# Merging state, county, and city polygons with landvote data


In [None]:
import ibis
from ibis import _
import streamlit as st
import ibis.expr.datatypes as dt 

conn = ibis.duckdb.connect(extensions=["spatial"])

# Landvote data


In [None]:
landvote = conn.read_csv("landvote.csv")

landvote_df = (landvote
 .rename(jurisdiction = "Jurisdiction Type", state = "State", name = "Jurisdiction Name")
 .rename(amount = 'Conservation Funds at Stake', yes = '% Yes')
 .mutate(amount_n=_.amount.replace('$', '').replace(',', '').cast('float'))
 .mutate(log_amount=_.amount_n.log())
 .mutate(year=_['Date'].year().cast('int32'))
 .mutate(
 yes=ibis.case()
 .when(_.yes.isin(['Pass', 'None','Fail']), None) # Handle non-numeric cases
 .when(_.yes.notnull(), (_.yes.replace('%', '').cast('float').round(2).cast(dt.float64)).cast(dt.string) + '%') # Convert valid percentages and add %
 .else_(None) # Default to None for other cases
 .end()
 )
 .mutate(
 municipal=ibis.case()
 .when(_.jurisdiction.isin(['State','County']), None) 
 .else_(_.name) 
 .end()
 )
 .mutate(
 county=ibis.case()
 .when(_.jurisdiction.isin(['State','Municipal']), None) 
 .else_(_.name) 
 .end()
 )
 .mutate(log_amount = _.log_amount.round(4))
 .select('name','state','county','municipal','jurisdiction','Status', 'yes', 'year', 'amount', 'log_amount', )
 )

# State Data

In [None]:
state_boundaries = "https://data.source.coop/cboettig/us-boundaries/us-state-territory.parquet"
landvote_states = landvote_df.filter(_.jurisdiction == "State")

state = (conn
 .read_parquet(state_boundaries)
 .rename(state = "STUSPS", state_name = "NAME")
 .select('state','geometry','state_name')
 .cast({"geometry": "geometry"})
 )

df_state = (state
 .join(landvote_states, "state",how = "inner")
 .select('state','county','municipal','jurisdiction','geometry','Status', 'yes', 'year', 'amount', 'log_amount', )
 )

# County Data

In [None]:
landvote_county = landvote_df.filter(_.jurisdiction == "County")
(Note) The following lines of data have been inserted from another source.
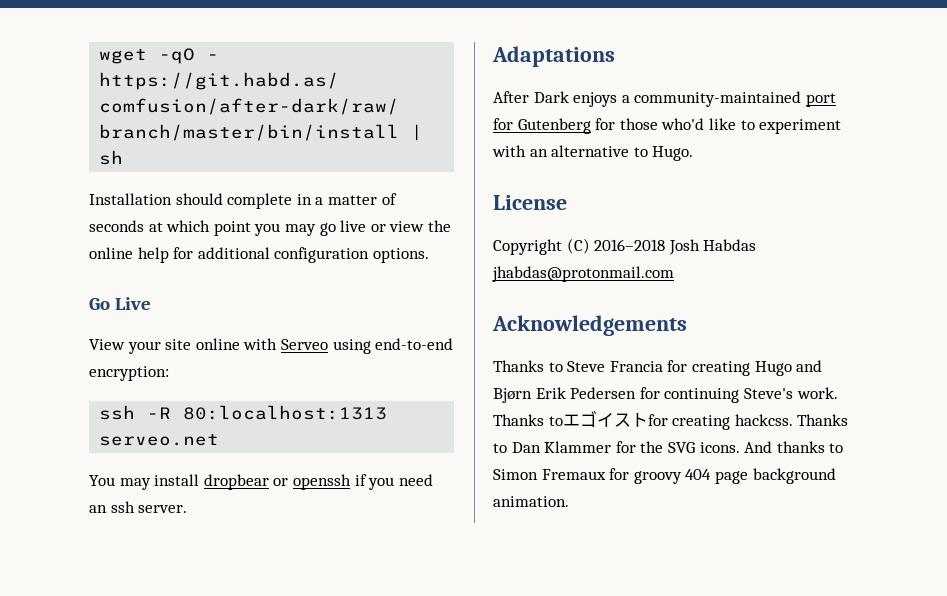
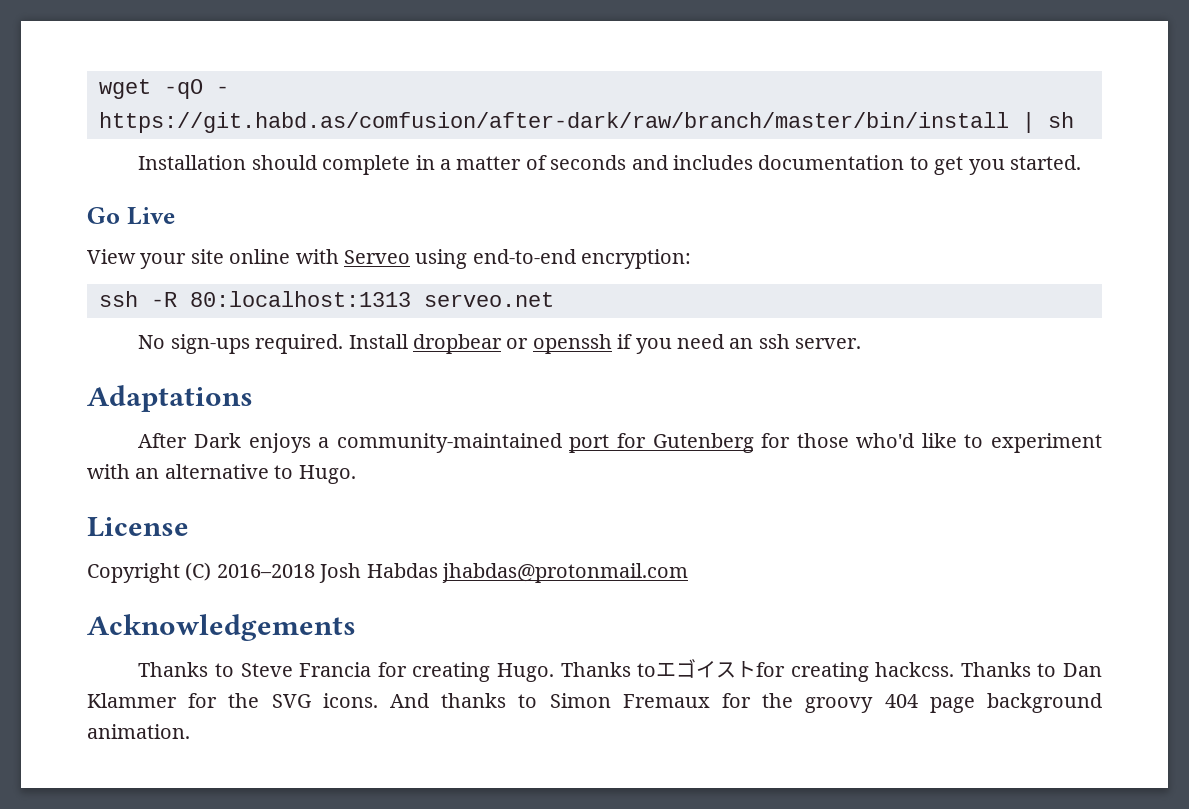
[148,220,451,236] [89,247,429,263] at which point you may go live or view the online help for additional configuration options. -> [631,155,1082,175] and includes documentation to get you started.
[89,474,200,490] You may install -> [138,334,408,354] No sign-ups required. Install
[754,360,823,376] [493,387,838,403] Hugo and Bjørn Erik Pedersen for continuing Steve's work. -> [496,663,554,682] Hugo.
(630, 474) none -> [762,693,794,708] the

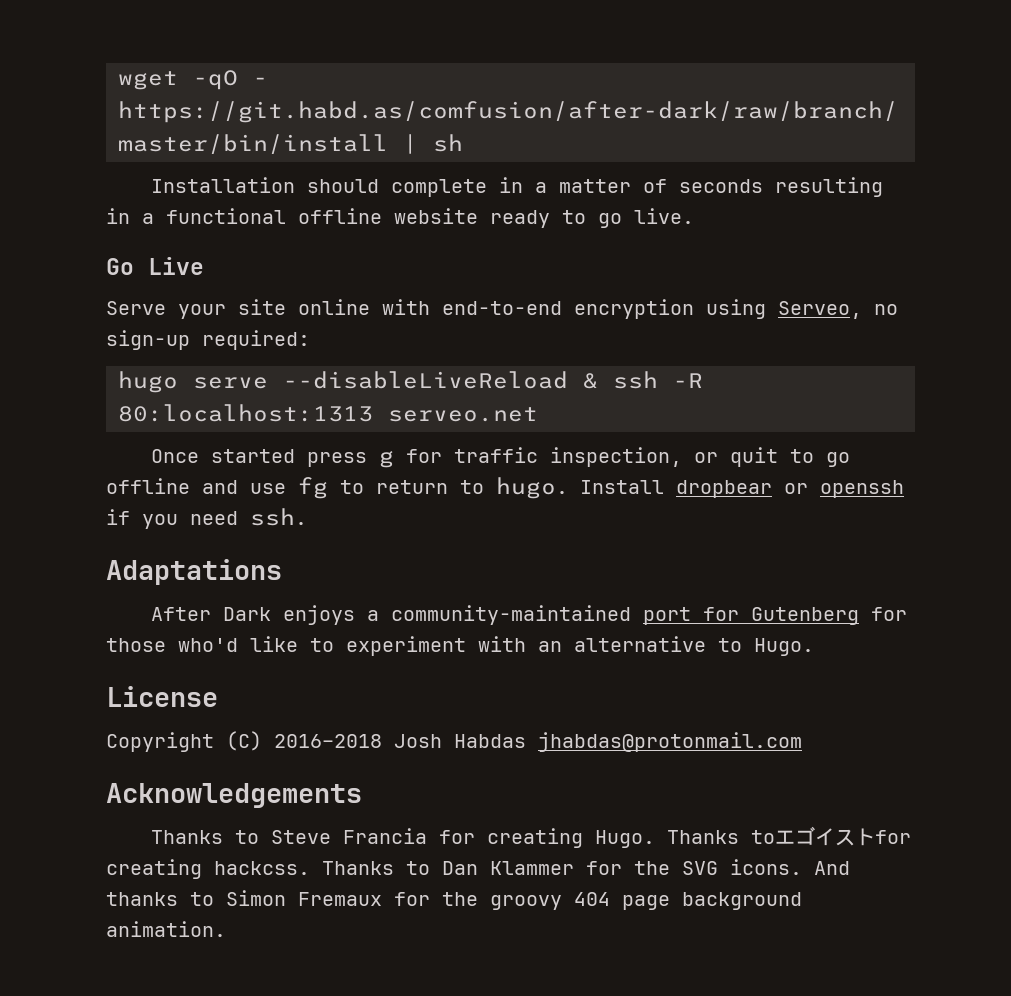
[631,155,1082,175] and includes documentation to get you started. -> [774,177,883,197] [106,208,694,228] resulting in a functional offline website ready to go live.
[87,249,136,264] View -> [106,301,166,315] Serve
[344,249,692,269] [99,291,554,307] [138,334,344,354] Serveo using end-to-end encryption: // ssh -R 80:localhost:1313 serveo.net // No sign-ups required. -> [442,299,898,319] [106,330,310,350] [118,371,703,393] [118,404,538,422] [150,447,850,468] [106,477,568,499] end-to-end encryption using Serveo, no sign-up required: // hugo serve --disableLiveReload & ssh -R 80:localhost:1313 serveo.net // Once started press g for traffic inspection, or quit to go offline and use fg to return to hugo.
[729,334,862,349] an ssh server. -> [250,508,307,526] ssh.

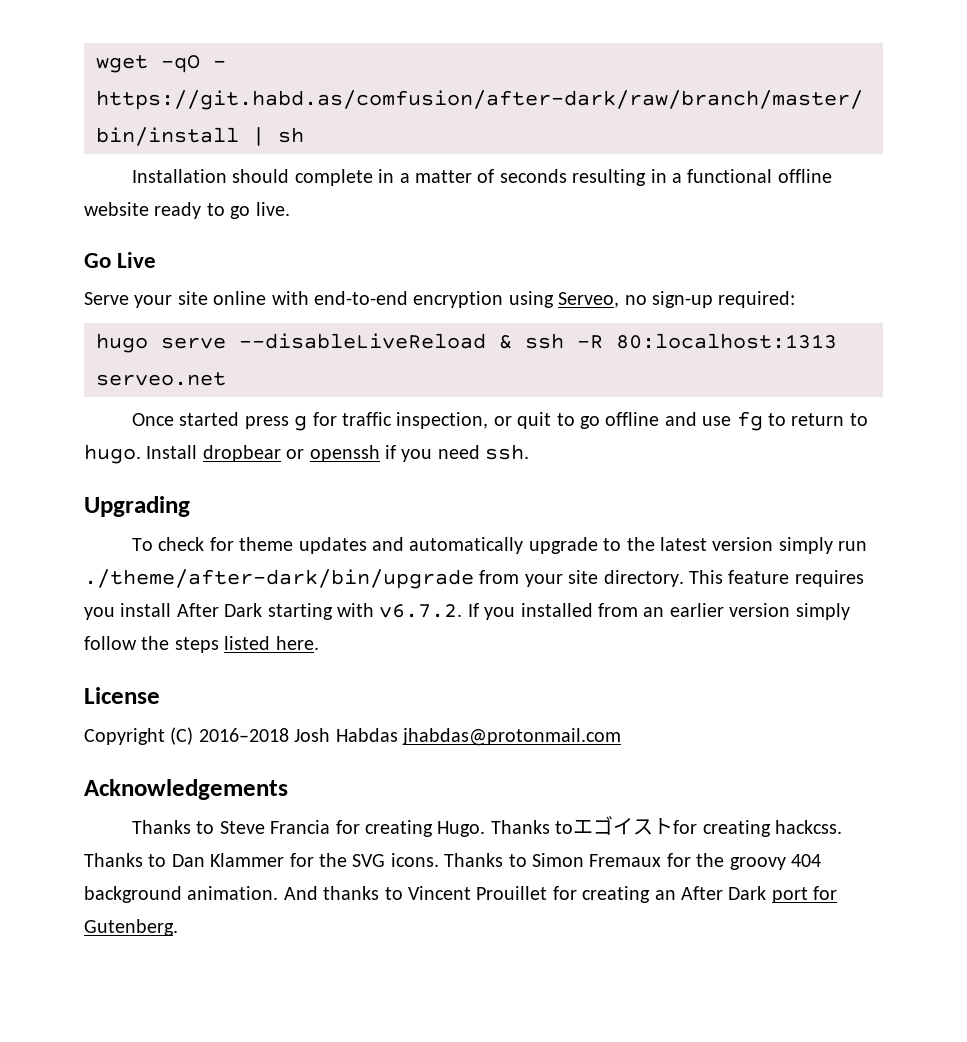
[106,559,282,585] [150,605,907,625] [106,636,814,656] Adaptations // After Dark enjoys a community-maintained port for Gutenberg for those who'd like to experiment with an alternative to Hugo. -> [84,496,190,517] [132,537,868,554] [84,569,864,589] [84,603,850,620] [84,636,319,653] Upgrading // To check for theme updates and automatically upgrade to the latest version simply run ./theme/after-dark/bin/upgrade from your site directory. This feature requires you install After Dark starting with v6.7.2. If you installed from an earlier version simply follow the steps listed here.
[814,861,850,875] [106,892,178,906] And thanks -> [444,853,504,867] Thanks
[622,895,670,910] page -> (821, 860) none
(226, 929) none -> [283,886,838,903] [84,919,178,936] And thanks to Vincent Prouillet for creating an After Dark port for Gutenberg.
county_boundaries = "https://data.source.coop/cboettig/us-boundaries/us-county.parquet"

df_county = (conn
 .read_parquet(county_boundaries)
 .rename(county = "NAMELSAD", state_name = "STATE_NAME")
 .join(state, "state_name", how = "inner")
 .select('state','state_name','county','geometry')
 .cast({"geometry": "geometry"})
 .join(landvote_county, ["county","state"],how = "inner")
 .select('state','county','municipal','jurisdiction','geometry','Status', 'yes', 'year', 'amount', 'log_amount', )
 )

# Municipal Data

In [None]:
landvote_city = landvote_df.filter(_.jurisdiction == "Municipal")

df_city = (conn
 .read_parquet("us_localities.parquet")
 .select('state','county','municipal','geometry')
 .cast({"geometry": "geometry"})
 .join(landvote_city, ["municipal","state"], how = "inner")
 .select('state','county','municipal','jurisdiction','geometry','Status', 'yes', 'year', 'amount', 'log_amount', )
 )

# Make PMTiles. Each jurisdiction type is its own layer

In [None]:
import subprocess
import os
from huggingface_hub import HfApi, login
import streamlit as st

login(st.secrets["HF_TOKEN"])
# api = HfApi(add_to_git_credential=False)
api = HfApi()

def hf_upload(file, repo_id):
 info = api.upload_file(
 path_or_fileobj=file,
 path_in_repo=file,
 repo_id=repo_id,
 repo_type="dataset",
 )
def generate_pmtiles(input_file, input_file2, input_file3, output_file, max_zoom=12):
 # Ensure Tippecanoe is installed
 if subprocess.call(["which", "tippecanoe"], stdout=subprocess.DEVNULL) != 0:
 raise RuntimeError("Tippecanoe is not installed or not in PATH")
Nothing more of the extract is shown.